• **Exercise requirements**
Without copying any picture, transcribe exactly the lines of the data below from the one containing "left: 776px ->" through the one containing "text: 采用等静压成型工艺 ->".

--- Records shown ---

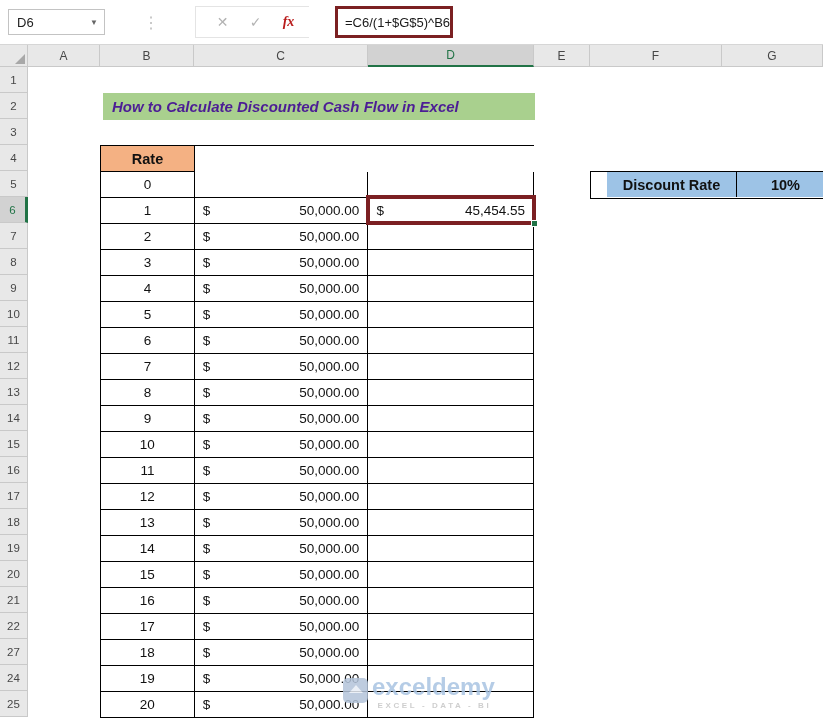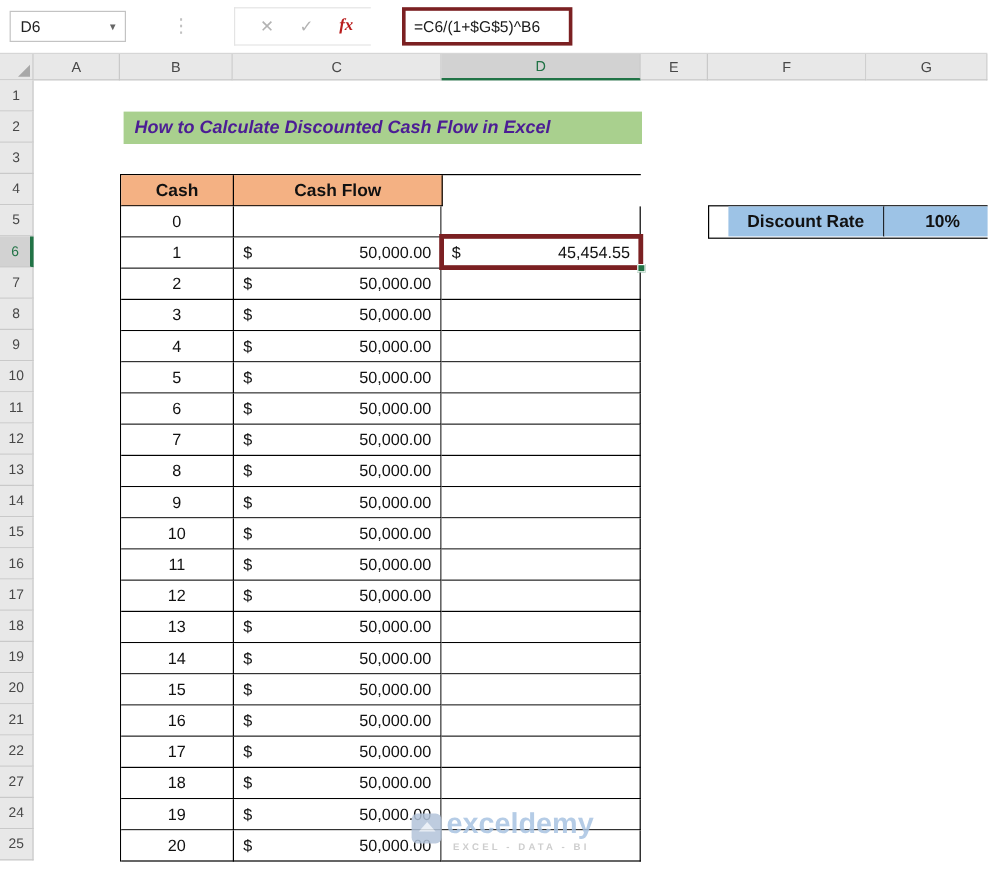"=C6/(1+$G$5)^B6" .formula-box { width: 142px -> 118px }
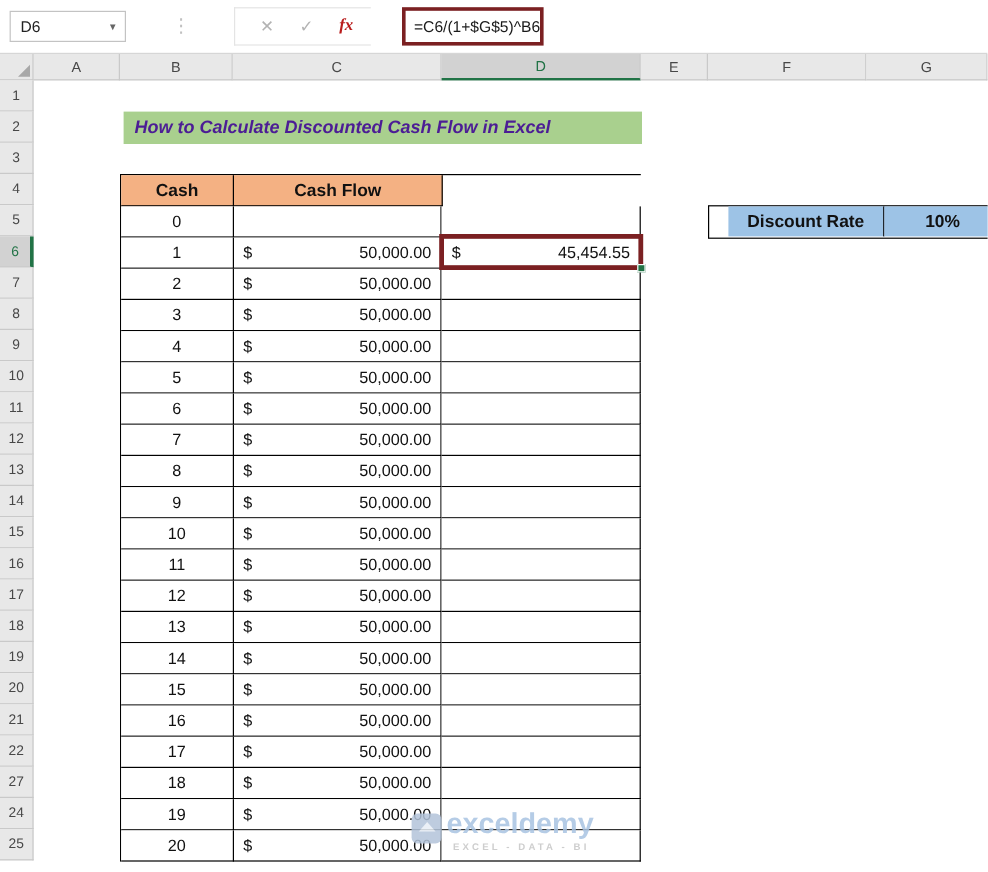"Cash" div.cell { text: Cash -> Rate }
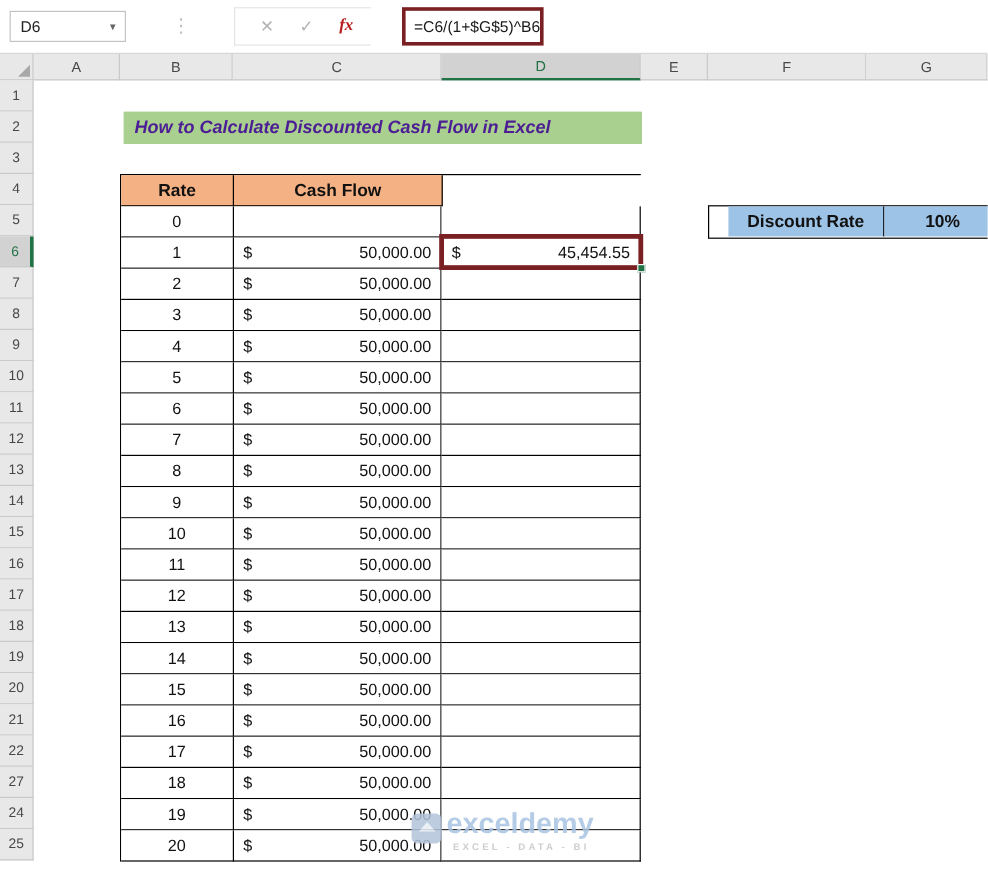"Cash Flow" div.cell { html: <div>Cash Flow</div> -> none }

---
--- Records shown ---

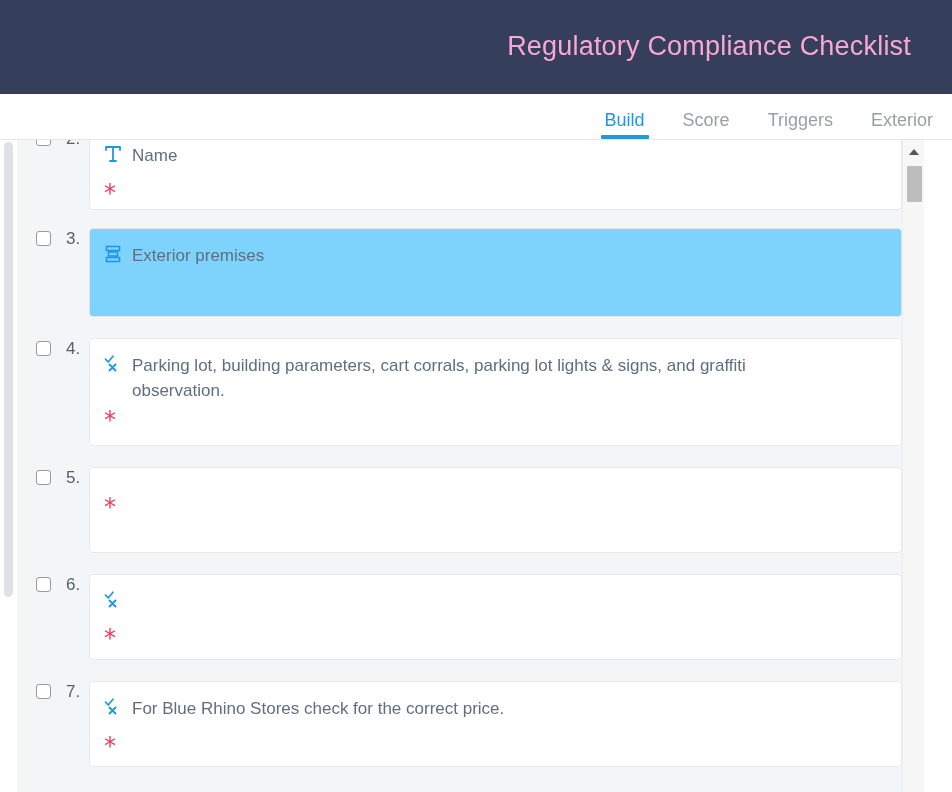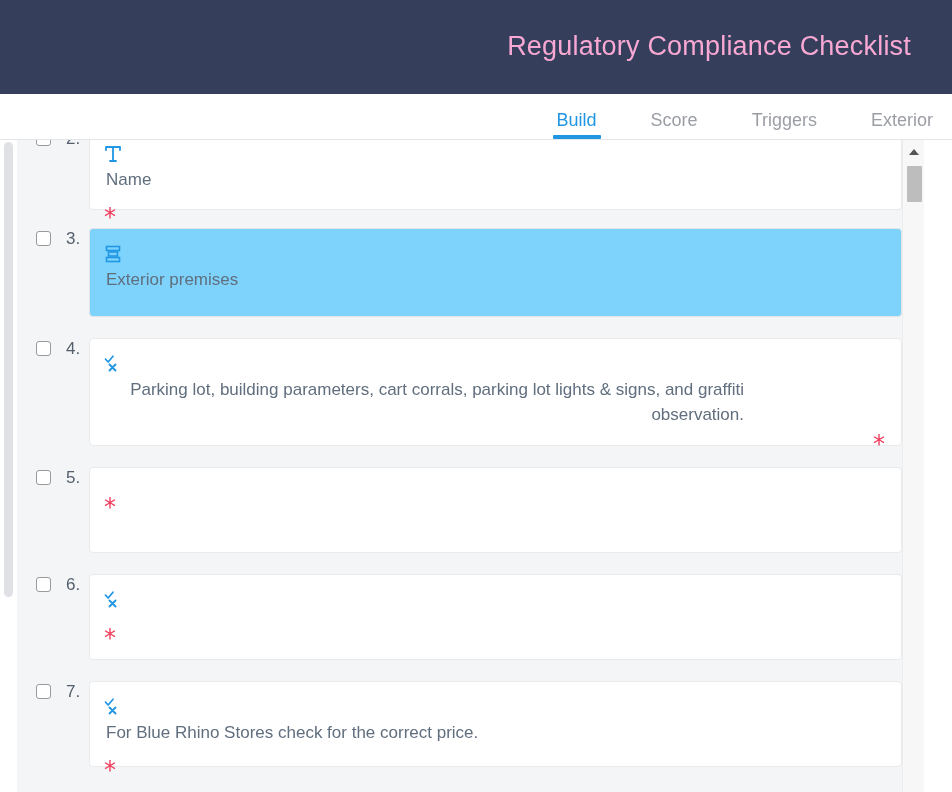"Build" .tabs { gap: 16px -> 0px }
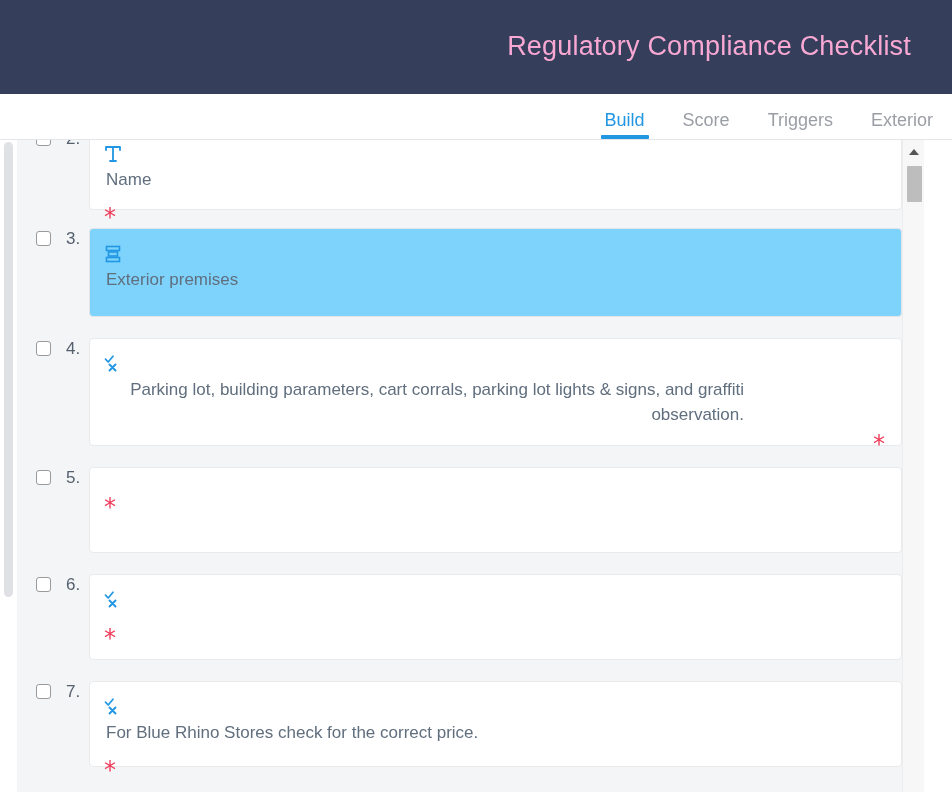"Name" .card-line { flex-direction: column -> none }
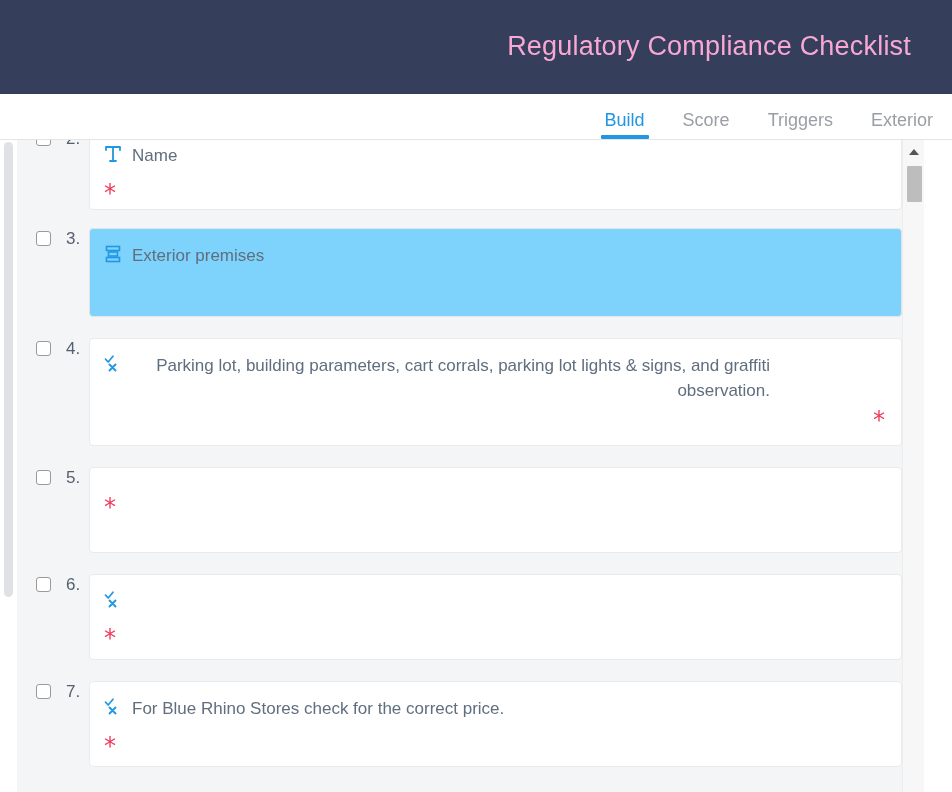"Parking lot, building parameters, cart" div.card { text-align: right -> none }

---
--- Records shown ---

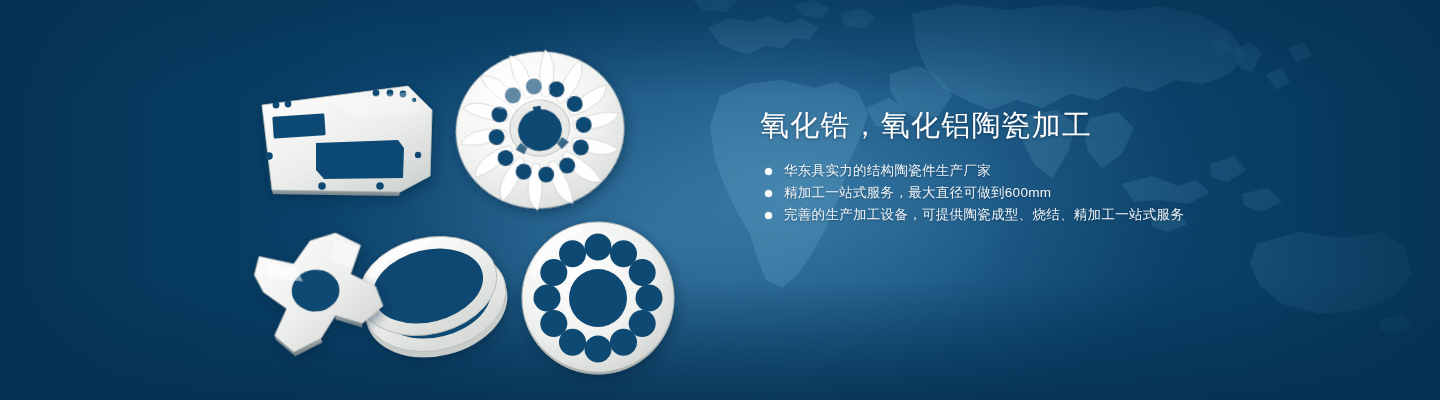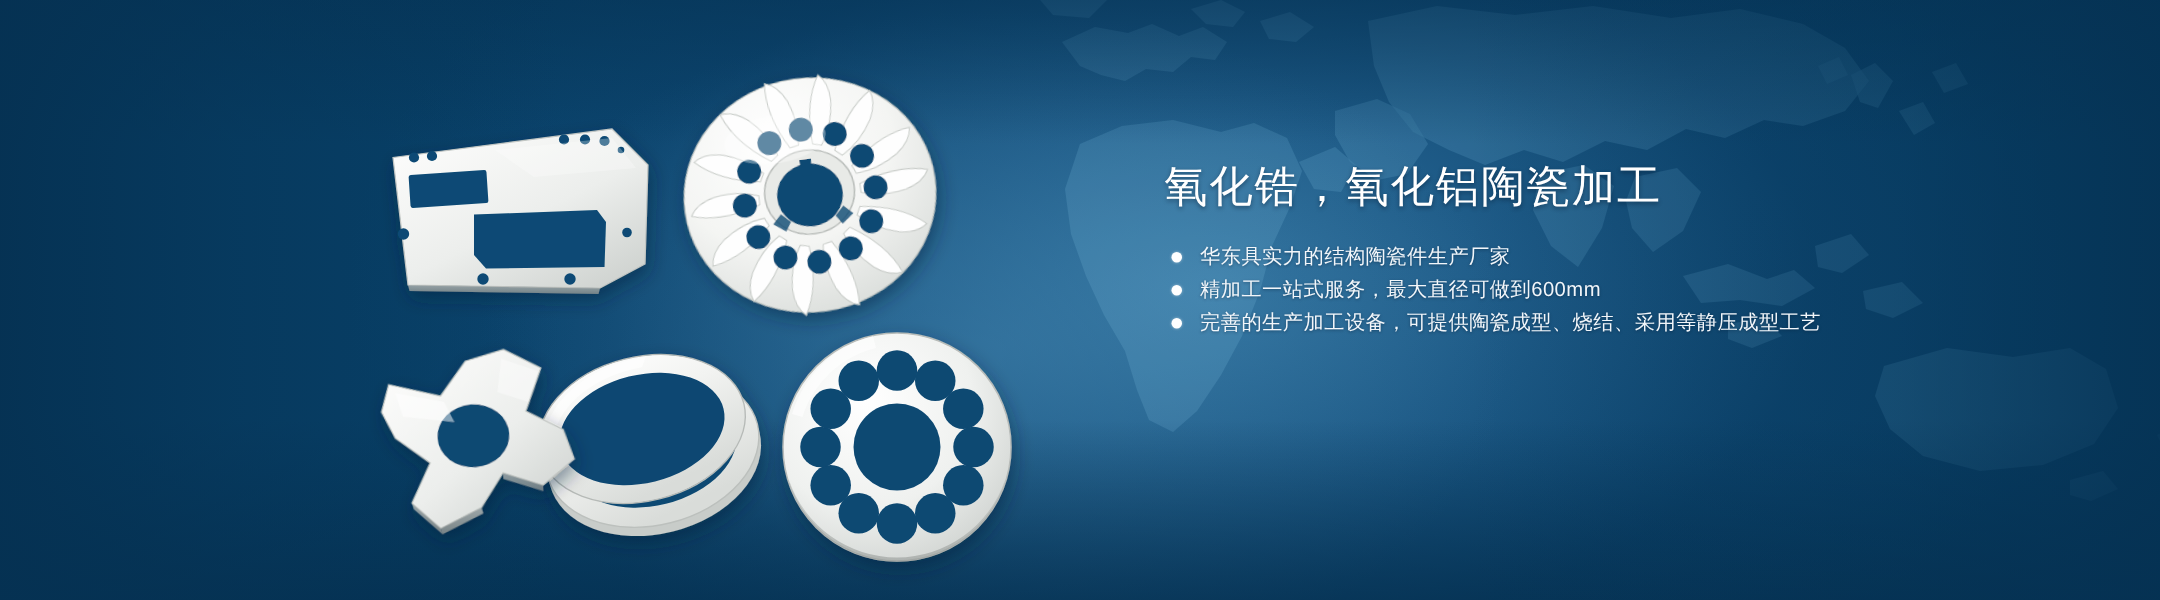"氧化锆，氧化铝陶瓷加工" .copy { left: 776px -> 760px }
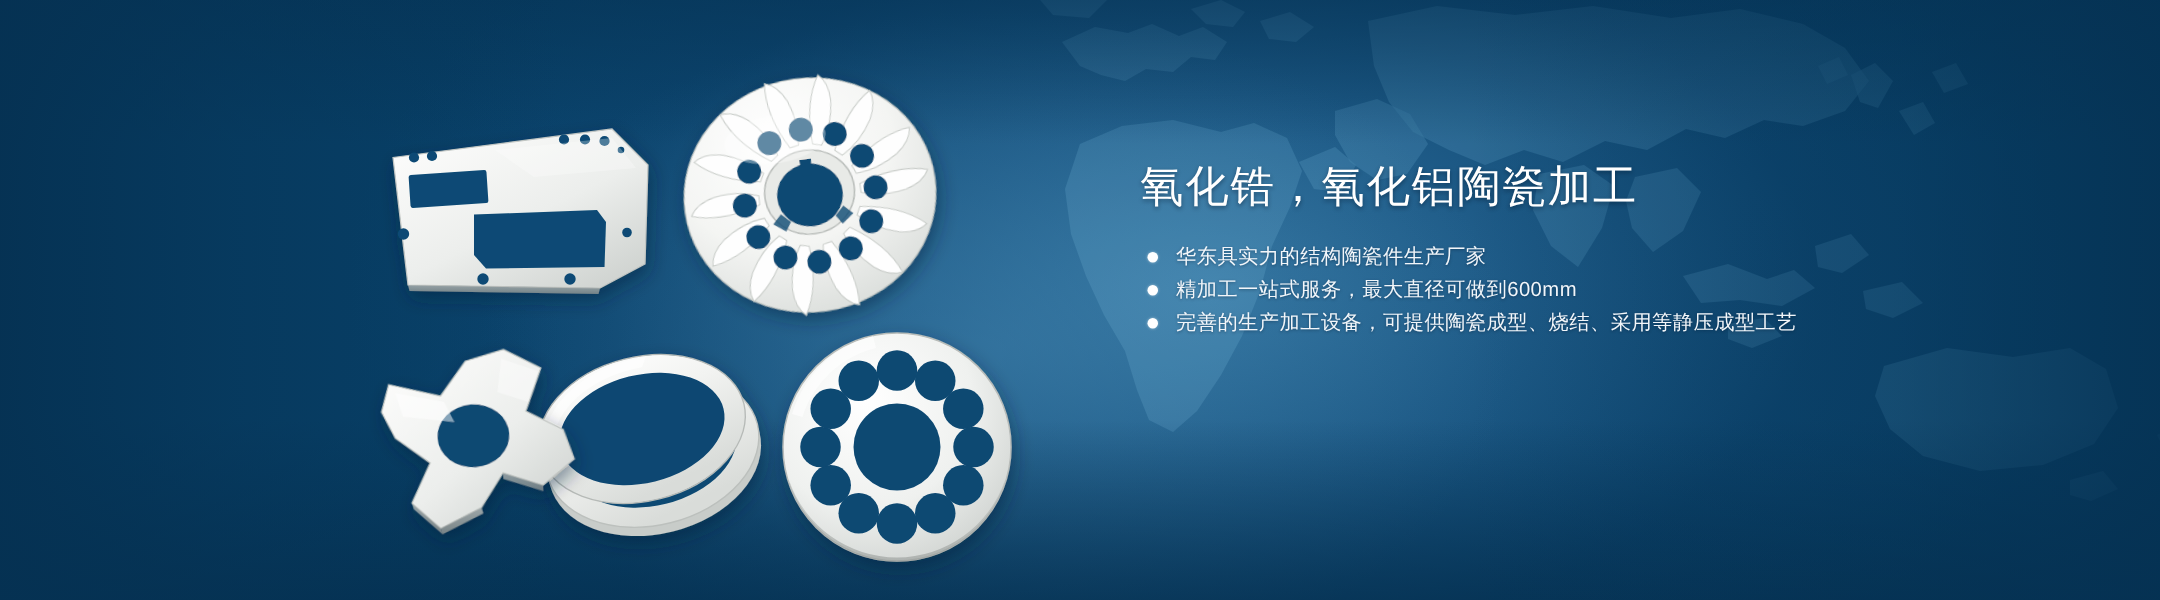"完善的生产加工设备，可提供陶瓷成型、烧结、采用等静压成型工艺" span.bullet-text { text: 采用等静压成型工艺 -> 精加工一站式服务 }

---

• **Final answer**
"氧化锆，氧化铝陶瓷加工" .copy { left: 776px -> 760px }
"完善的生产加工设备，可提供陶瓷成型、烧结、采用等静压成型工艺" span.bullet-text { text: 采用等静压成型工艺 -> 精加工一站式服务 }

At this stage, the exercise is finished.